*** Opening THE DATA ***

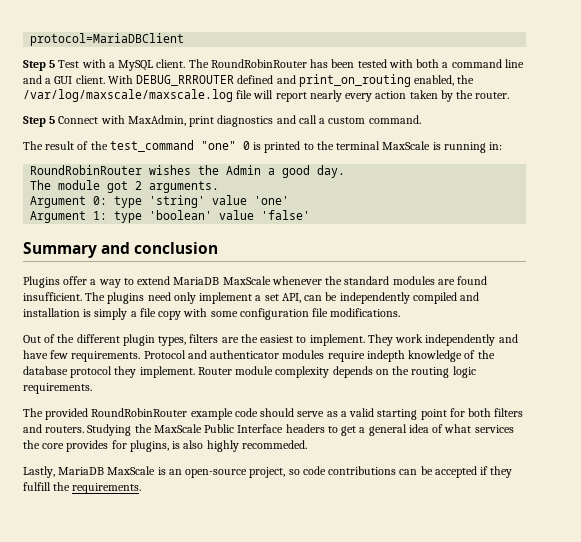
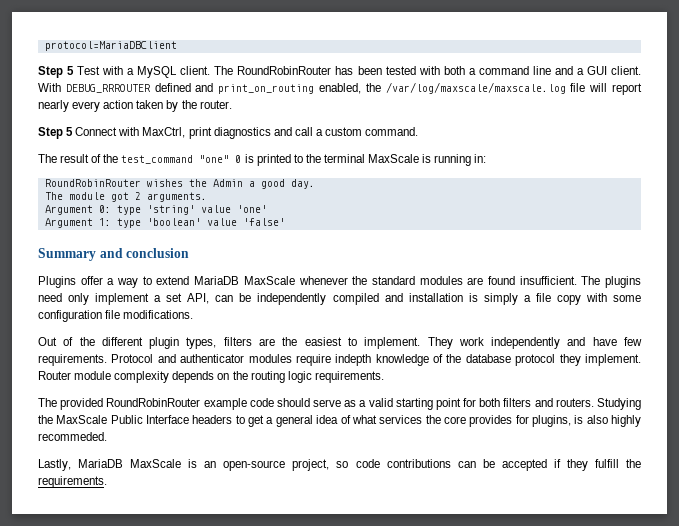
- Step 5 Connect with MaxAdmin, print diagnostics and call a custom command.
+ Step 5 Connect with MaxCtrl, print diagnostics and call a custom command.

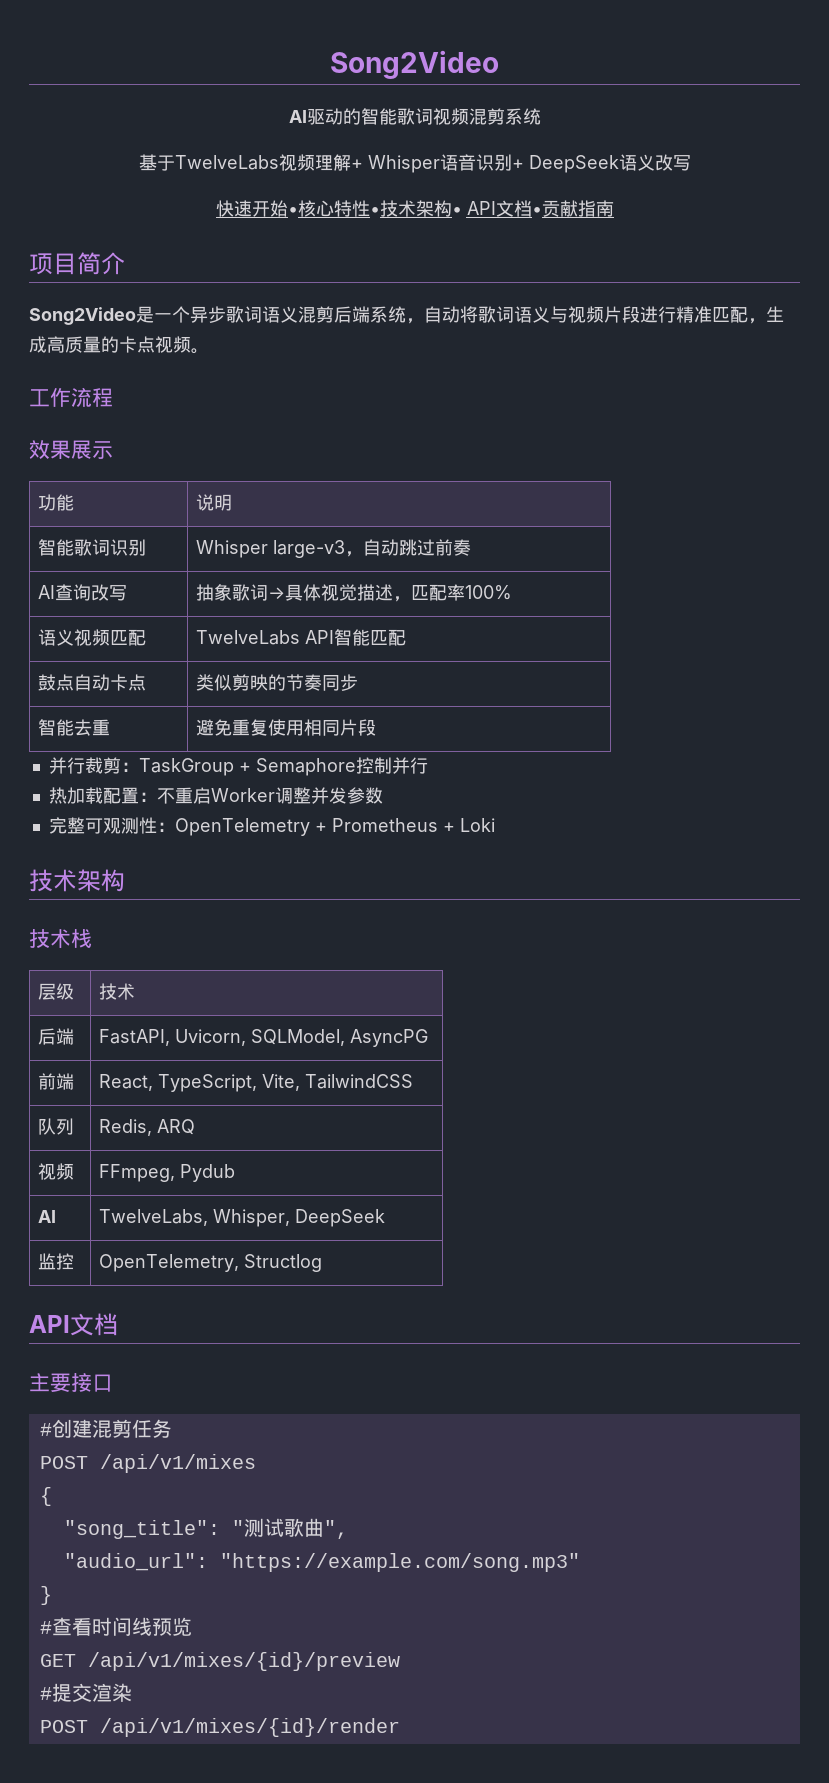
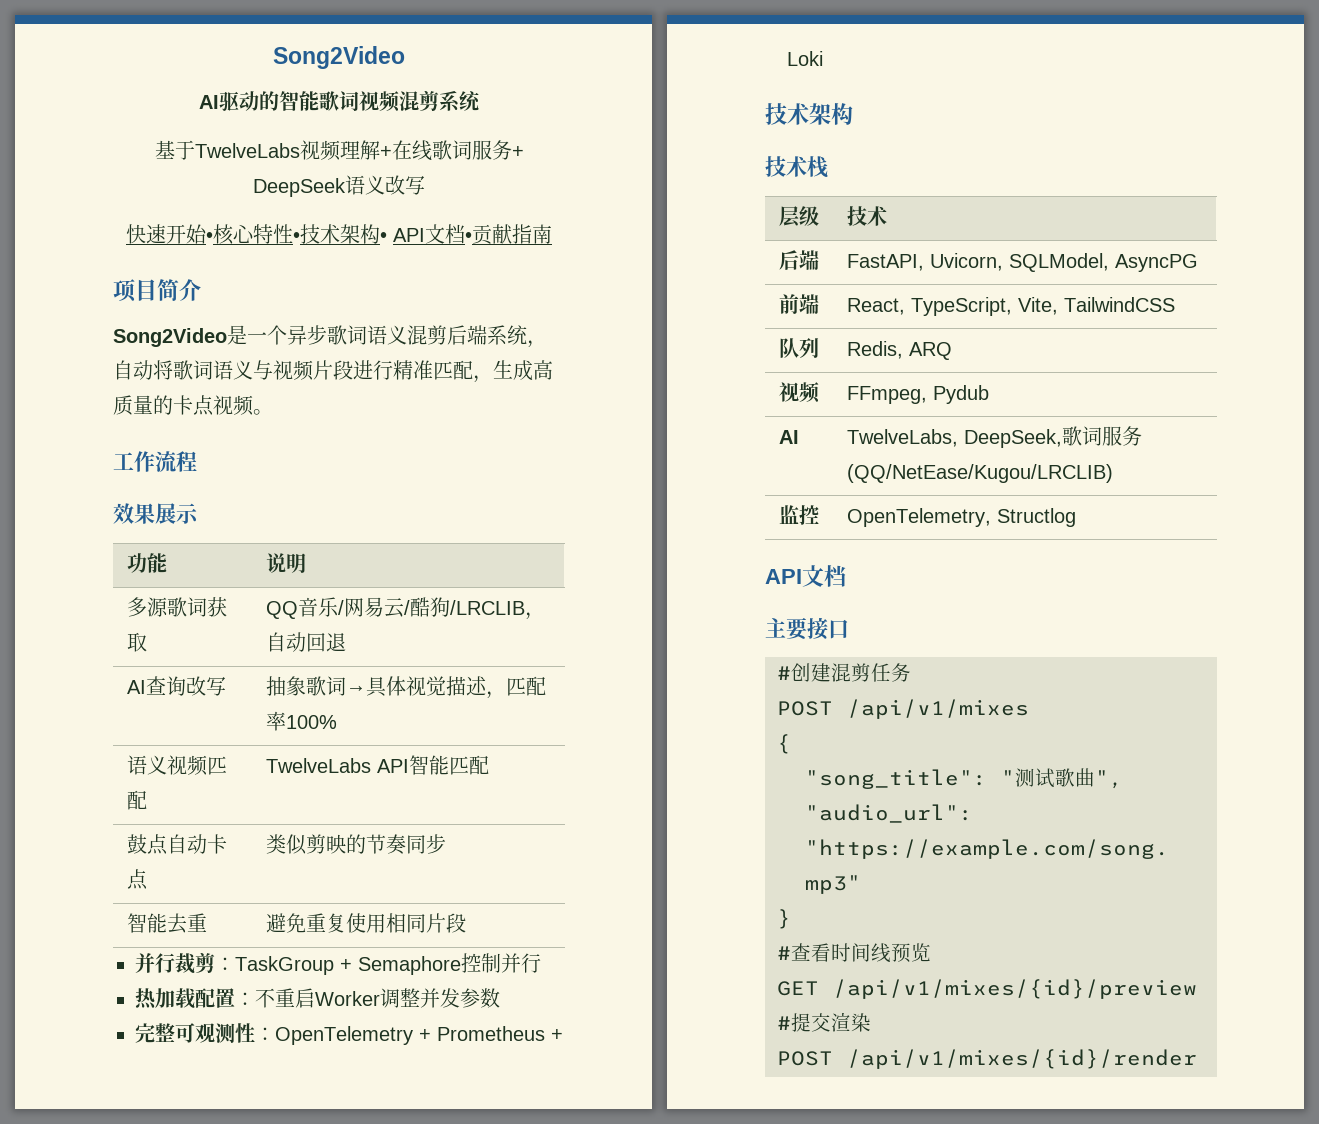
- 基于TwelveLabs视频理解+ Whisper语音识别+ DeepSeek语义改写
+ 基于TwelveLabs视频理解+在线歌词服务+ DeepSeek语义改写
- 智能歌词识别 | Whisper large-v3，自动跳过前奏
+ 多源歌词获取 | QQ音乐/网易云/酷狗/LRCLIB，自动回退
- AI | TwelveLabs, Whisper, DeepSeek
+ AI | TwelveLabs, DeepSeek,歌词服务(QQ/NetEase/Kugou/LRCLIB)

*** Closing THE DATA ***

▶ TASK ITEM
You need to copy every entry exactly, taking out only the pictures.

▶ THE ANSWER
- Step 5 Connect with MaxAdmin, print diagnostics and call a custom command.
+ Step 5 Connect with MaxCtrl, print diagnostics and call a custom command.

- 基于TwelveLabs视频理解+ Whisper语音识别+ DeepSeek语义改写
+ 基于TwelveLabs视频理解+在线歌词服务+ DeepSeek语义改写
- 智能歌词识别 | Whisper large-v3，自动跳过前奏
+ 多源歌词获取 | QQ音乐/网易云/酷狗/LRCLIB，自动回退
- AI | TwelveLabs, Whisper, DeepSeek
+ AI | TwelveLabs, DeepSeek,歌词服务(QQ/NetEase/Kugou/LRCLIB)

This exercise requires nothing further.